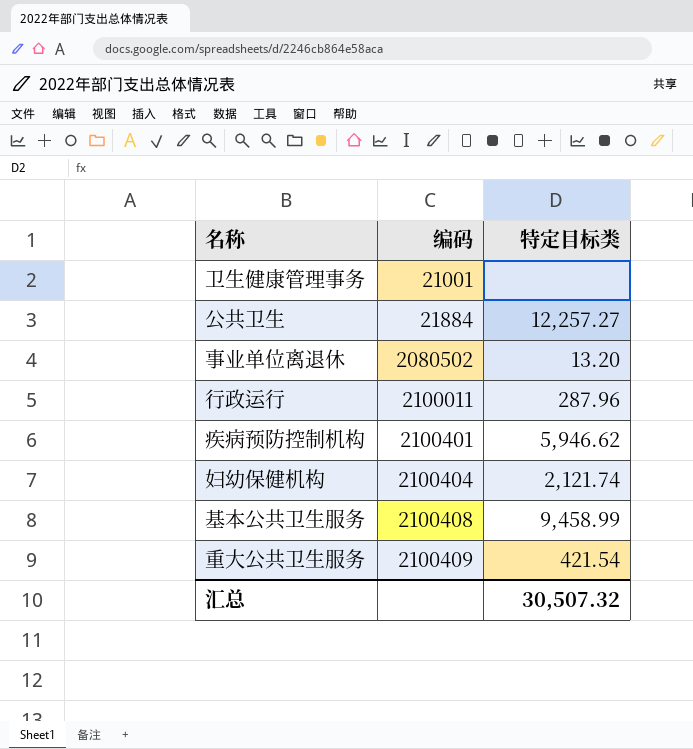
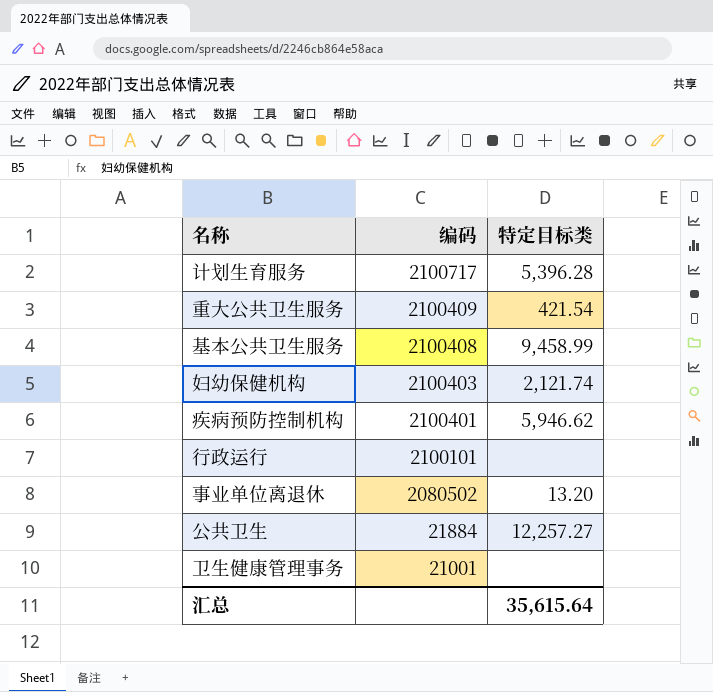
row order: 编码 ascending -> 编码 descending
row 计划生育服务: none -> 2100717 | 5,396.28
妇幼保健机构 | 编码: 2100404 -> 2100403
行政运行 | 编码: 2100011 -> 2100101
行政运行 | 特定目标类: 287.96 -> none
汇总 | 特定目标类: 30,507.32 -> 35,615.64

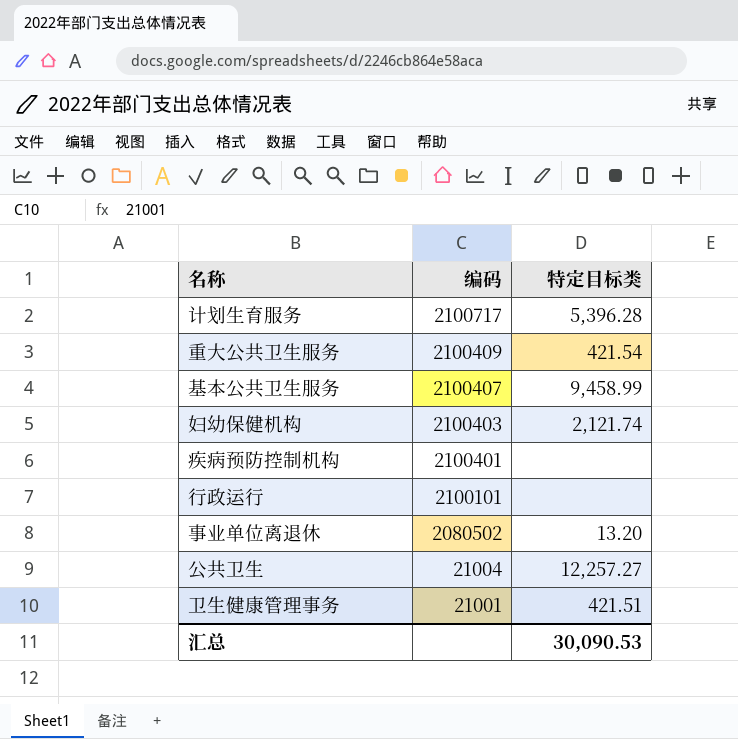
基本公共卫生服务 | 编码: 2100408 -> 2100407
疾病预防控制机构 | 特定目标类: 5,946.62 -> none
公共卫生 | 编码: 21884 -> 21004
卫生健康管理事务 | 特定目标类: none -> 421.51
汇总 | 特定目标类: 35,615.64 -> 30,090.53

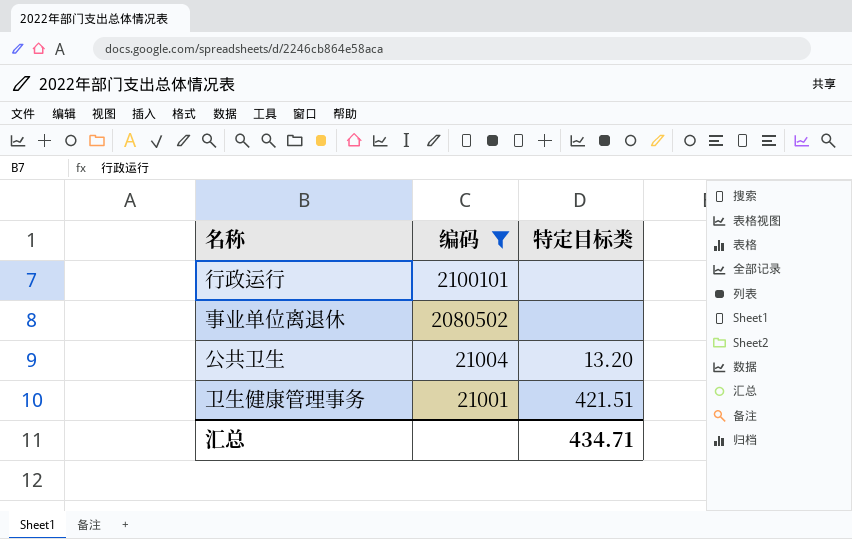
filter: none -> 编码 <= 2100101
事业单位离退休 | 特定目标类: 13.20 -> none
公共卫生 | 特定目标类: 12,257.27 -> 13.20
汇总 | 特定目标类: 30,090.53 -> 434.71

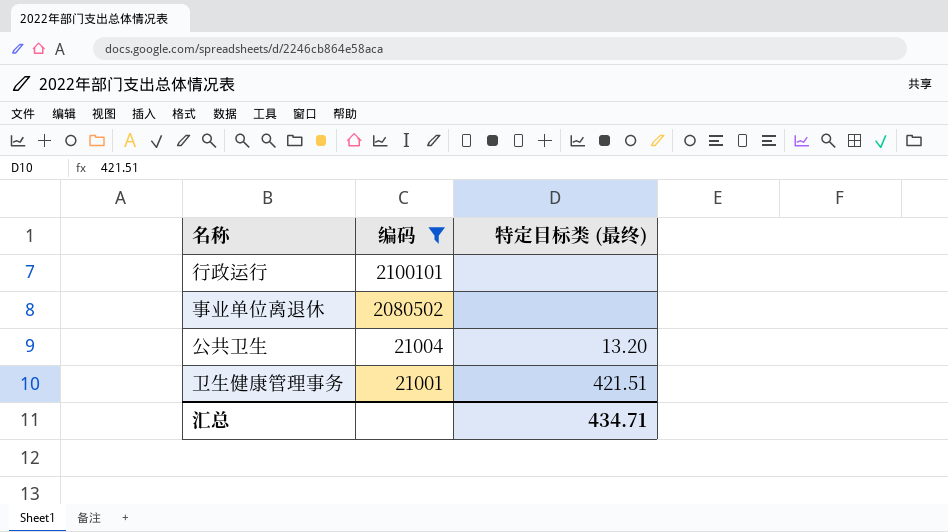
column name: 特定目标类 -> 特定目标类 (最终)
· · · · ·
ACTIVITY: In the records above, find every line with the word "特定目标类" and copy it.

RESPONSE FOR THIS EXERCISE:
行政运行 | 特定目标类: 287.96 -> none
汇总 | 特定目标类: 30,507.32 -> 35,615.64
疾病预防控制机构 | 特定目标类: 5,946.62 -> none
卫生健康管理事务 | 特定目标类: none -> 421.51
汇总 | 特定目标类: 35,615.64 -> 30,090.53
事业单位离退休 | 特定目标类: 13.20 -> none
公共卫生 | 特定目标类: 12,257.27 -> 13.20
汇总 | 特定目标类: 30,090.53 -> 434.71
column name: 特定目标类 -> 特定目标类 (最终)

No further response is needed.